Crude supplies in the United States grew 1.9 million barrels to 383 million barrels during the week ending Nov. 21, the U.S. Energy Information Administration said in a report released Wednesday.

West Texas Intermediate crude prices fell further on the New York Mercantile Exchange on Wednesday after the news that supplies had grown. Brent crude prices dropped in London after Saudi Arabia's oil minister hinted that the country may forgo a production cut.

Benchmark U.S. crude dropped 40 cents to close Wednesday at $73.69 a barrel on the New York Mercantile Exchange, and Brent crude fell 58 cents to $77.75 on the Intercontinental Exchange Futures exchange.

Energy analysts are divided on the possibility of production cuts by OPEC.

"We thought we had a deal in the bag, but now it doesn't look like it's in the bag at all," said Phil Flynn, an energy analyst with Price Futures Group in Chicago.

Several informal meetings were held earlier this week between cartel members -- Saudi Arabia, Venezuela and Iran -- and non-OPEC countries -- Russia and Mexico -- ahead of today's summit in Austria.

After one of the meetings, Venezuela's OPEC representative Rafael Ramirez said that despite concerns about falling oil prices, members couldn't reach an agreement on cuts. And Igor Sechin, the former Russian oil minister and chief executive officer of the country's largest producer OAO Rosneft, said Russia could withstand lower prices.

"Ahead of the official OPEC meeting [today], oil diplomacy is on the rise, and there are a number of bilateral or multilateral talks," Tchilinguirian said. "So the fact that no agreement emerged from them is in no way indicative of which way OPEC will collectively decide to go."
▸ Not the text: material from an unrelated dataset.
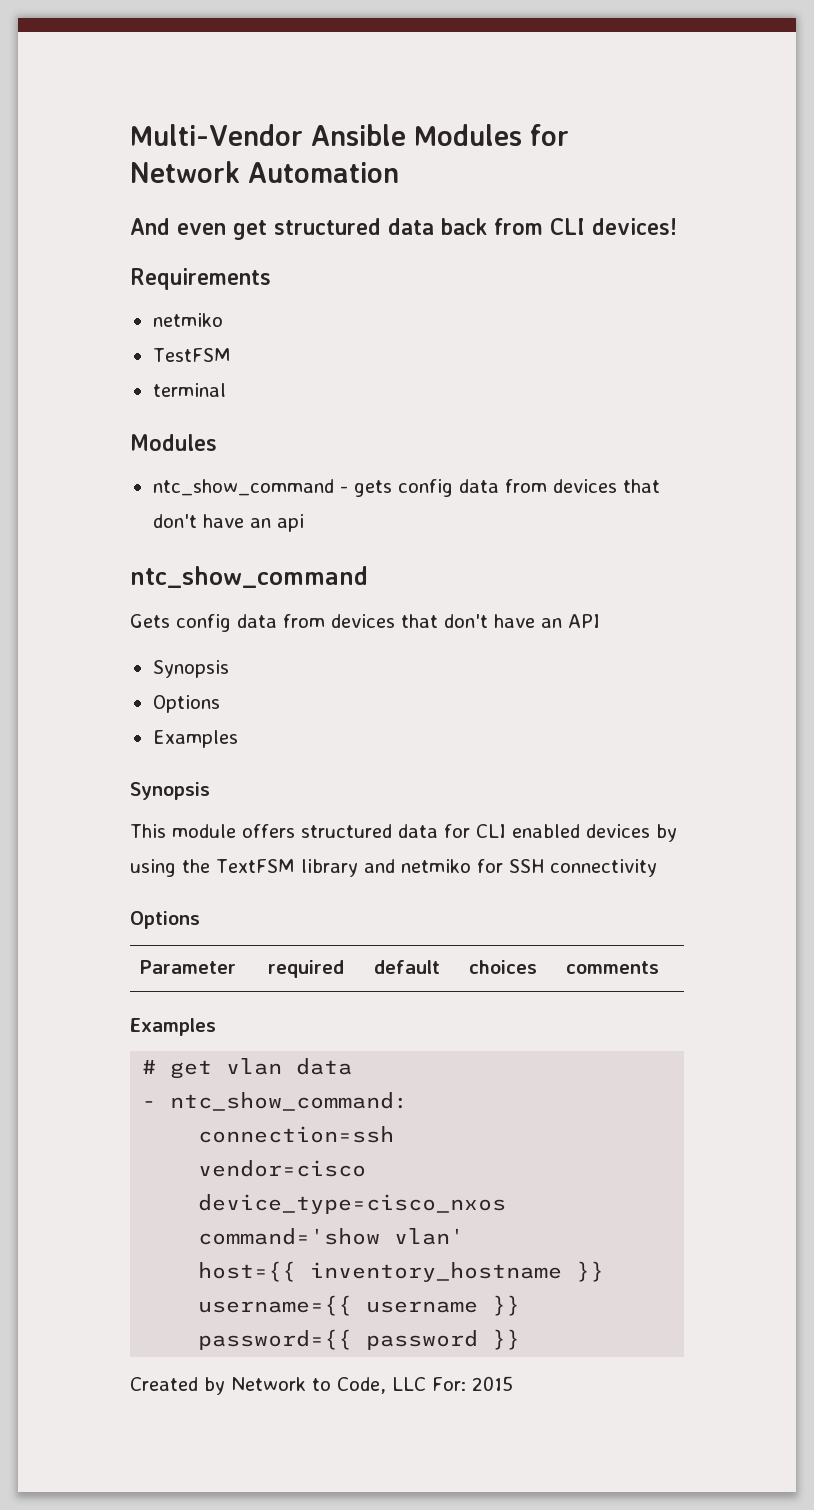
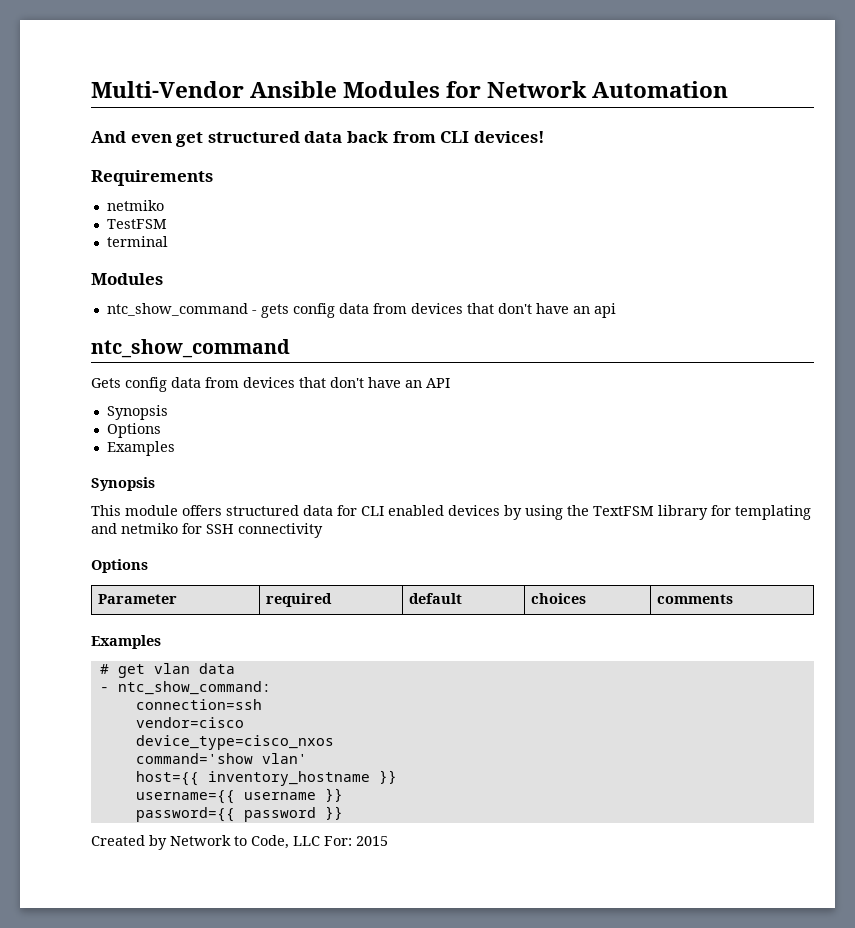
- This module offers structured data for CLI enabled devices by using the TextFSM library and netmiko for SSH connectivity
+ This module offers structured data for CLI enabled devices by using the TextFSM library for templating and netmiko for SSH connectivity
Russia, hurting from weaker oil prices, is pushing for the cartel to cut production, analysts said.

"The current low price levels in oil in conjunction with U.S. and EU sanctions are hurting [Russia's] economy," Tchilinguirian said. "That it consults with the OPEC members to sound out which way they might be leaning in the run-up to the official OPEC meeting is not surprising."
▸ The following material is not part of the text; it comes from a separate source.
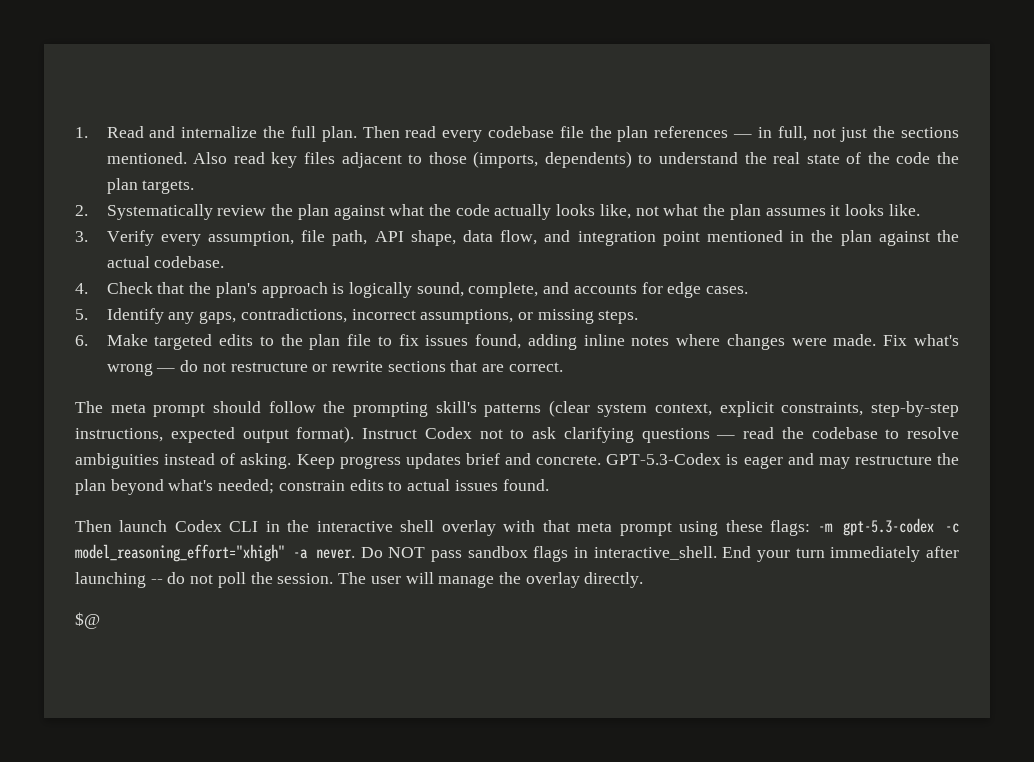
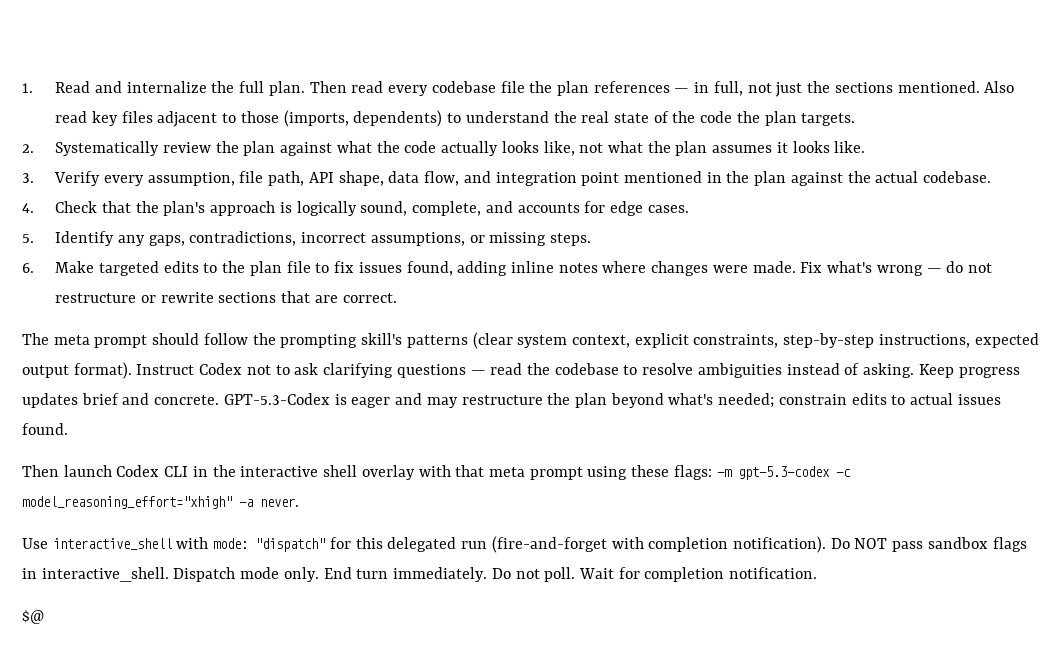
- Then launch Codex CLI in the interactive shell overlay with that meta prompt using these flags: -m gpt-5.3-codex -c model_reasoning_effort="xhigh" -a never. Do NOT pass sandbox flags in interactive_shell.
+ Then launch Codex CLI in the interactive shell overlay with that meta prompt using these flags: -m gpt-5.3-codex -c model_reasoning_effort="xhigh" -a never.
+ Use interactive_shell with mode: "dispatch" for this delegated run (fire-and-forget with completion notification). Do NOT pass sandbox flags in interactive_shell.
- End your turn immediately after launching -- do not poll the session. The user will manage the overlay directly.
+ Dispatch mode only. End turn immediately. Do not poll. Wait for completion notification.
At the crux of the disagreement between cartel members is which will reduce production, said Weinberg who referred to today as the "showdown in Vienna."
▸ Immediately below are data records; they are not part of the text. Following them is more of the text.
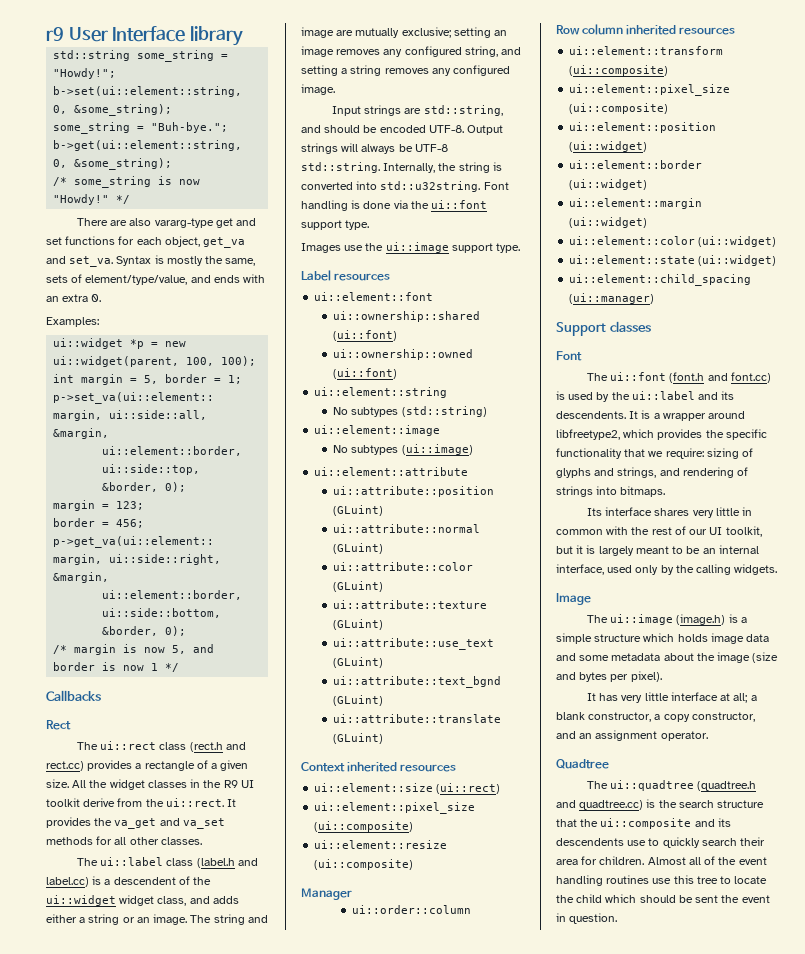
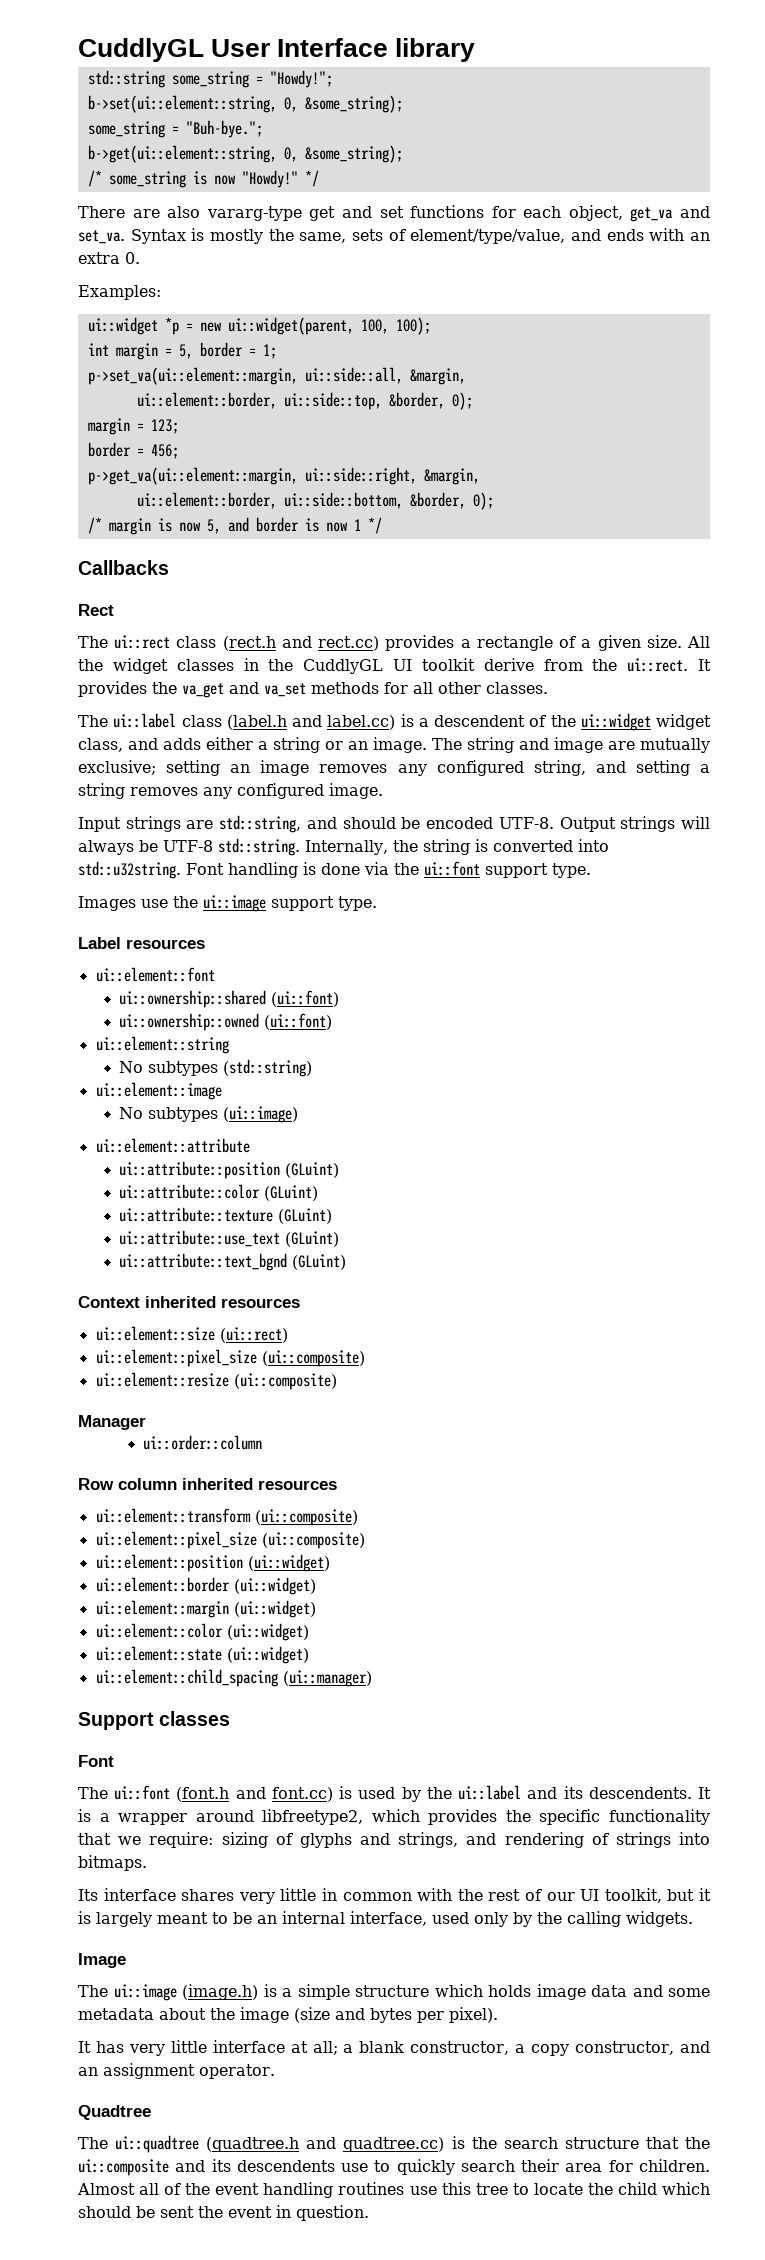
- r9 User Interface library
+ CuddlyGL User Interface library
- All the widget classes in the R9 UI toolkit derive from the ui::rect.
+ All the widget classes in the CuddlyGL UI toolkit derive from the ui::rect.
- ui::attribute::normal (GLuint)
- ui::attribute::translate (GLuint)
"The weak ones, Venezuela, Iraq, Iran and Libya, keep demanding the cuts without really being able to offer anything from their side," he said. "The same holds with Russia."

Those countries, which have weaker economies, are also either under pressure by sanctions -- Iran and Russia -- or conflicts in their countries. Libya is torn by rebels, and Iraq is battling the Islamic State.

They are asking Saudi Arabia, OPEC's largest supplier, to cut production, but Saudi Arabia, Qatar and Kuwait can sustain lower prices, Weinberg said.

"They are in charge of the prices now, a nice position," he said, referring to the Saudis.

Some analysts believe that Saudi Arabia is waging a price war by refusing to bear the brunt of any cuts the cartel may make. They also think that the country wants to maintain lower prices in a move to curtail U.S. shale exploration, which has reduced the demand for OPEC oil.

To slow U.S. oil production, prices will have to fall even more, which is what will happen if there are no cuts by OPEC, said Doug King, chief investment officer with RCMA Capital LLP in London.

He said prices could drop below $70 a barrel if OPEC maintains the status quo.

Lower crude prices mean less revenue for oil companies despite higher production, said James Williams, an energy analyst who operates WTRG Economics near Russellville.

"With lower revenue there's going to be less cash then there would have been to invest in drilling," he said.

Some analysts said it could take a year of weak prices to slow U.S. shale production.

"I do think that the shale producers are going to be able to sustain a lot lower prices then we thought," said Flynn in Chicago.

Murphy Oil Corp. of El Dorado would be one of the companies affected, Pavel Molchanov, an analyst with Raymond James and Associates said in an email. Murphy Oil has been expanding its operations in the Eagle Ford Shale in Texas where it has at least 135,000 mineral acres.

"For Murphy, I would expect that 2015 spending will be 5 percent to 10 percent lower than 2014," Molchanov said.